Mehdi Benlahcen nous livre son analyse, se basant sur les avis du COR (Conseil d’Orientation des Retraites), il nous explique que l’urgence financière de la réforme n’est pas avérée, les déficits sont trés faibles et vont en s’amenuisant, aussi, selon lui si réforme des retraites il doit y avoir, elle doit être une véritable réforme de fond de notre système, elle doit être l’occasion d’un grand débat dans la nation sur ce que l’on souhaite faire, comment reconstruire un système pérenne (notre système mis en place dans l’immédiate après-guerre était basé sur l’existence d’un retraité pour 4 actifs, aujourd’hui 1,3 actif pour un retraité), ainsi la première question est peut-on continuer à faire fonctionner un système basé sur le plein emploi quand il y a plus de 50 ans que l’on ne connait plus ce plein emploi ?

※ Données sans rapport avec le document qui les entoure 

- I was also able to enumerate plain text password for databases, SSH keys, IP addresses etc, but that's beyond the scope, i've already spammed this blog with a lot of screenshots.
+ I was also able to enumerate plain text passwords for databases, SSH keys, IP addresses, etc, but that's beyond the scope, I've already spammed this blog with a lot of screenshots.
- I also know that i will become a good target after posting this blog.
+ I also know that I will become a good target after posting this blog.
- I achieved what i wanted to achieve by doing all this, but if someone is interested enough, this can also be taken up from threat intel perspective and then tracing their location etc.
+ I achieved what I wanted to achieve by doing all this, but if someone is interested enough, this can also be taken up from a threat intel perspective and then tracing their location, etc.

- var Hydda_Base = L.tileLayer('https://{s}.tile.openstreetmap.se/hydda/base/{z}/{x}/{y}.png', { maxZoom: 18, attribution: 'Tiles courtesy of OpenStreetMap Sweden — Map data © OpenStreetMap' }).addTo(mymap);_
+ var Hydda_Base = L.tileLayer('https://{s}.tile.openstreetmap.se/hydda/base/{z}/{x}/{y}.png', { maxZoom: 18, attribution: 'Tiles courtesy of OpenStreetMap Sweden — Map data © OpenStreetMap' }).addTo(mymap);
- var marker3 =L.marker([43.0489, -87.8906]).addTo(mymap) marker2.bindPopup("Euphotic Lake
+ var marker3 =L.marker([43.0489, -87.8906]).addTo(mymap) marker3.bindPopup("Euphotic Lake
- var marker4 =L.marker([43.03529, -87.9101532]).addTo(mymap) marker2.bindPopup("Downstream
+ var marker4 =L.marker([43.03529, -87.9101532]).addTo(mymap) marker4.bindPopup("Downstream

Par ailleurs note Mehdi Benlahcen, quand on fait une réforme des retraites en France, on s’attaque toujours et en priorité à l’âge de départ à la retraite, alors qu’il existe d’autres variables (on peut augmenter le montant des cotisations des actifs, on peut aussi baisser les pensions versées), mais qui sont politiquement peu payantes dans le cas où un exécutif ait l’ambition d’être réélu. Les retraités sont ceux qui votent le plus !
Mais quid de ce principe de solidarité intergénérationnel prôné par notre système et qui est mis à mal par chacune des réformes ? En effet, la génération qui est aujourd’hui en retraite a travaillé jusqu’à 60 ans, 62 ans, et pour payer leurs retraites, les jeunes actifs d’aujourd’hui vont devoir eux travailler jusqu’à 64 ans, et ainsi de suite à l’infini ?
Mehdi Benlahcen explore aussi d’autres possibilités, il voit dans le travail dissimulé un gisement de cotisations inexploité, aussi propose-t-il de légaliser les travailleurs clandestins qui sont souvent des immigrés clandestins, de ce fait, cela créerait un afflux de cotisations.
Des idées, il y en a selon lui, il faudrait commencer par définir ce que nous souhaitons, comment nous souhaitons réviser notre système de retraites, et une fois le nouveau modèle défini, les ressources seront « faciles » à trouver, mais on ne peut pas faire l’économie de cette réforme de fond si l’on veut recréer de la pérennité. Hélas, rares sont les politiques ayant cette vision à long terme, on le voit avec l’énergie, l’hôpital, les retraites, l’éducation, la justice,… une gestion à la petite semaine qui consiste à fabriquer des rustines peu opérantes et par nature provisoires.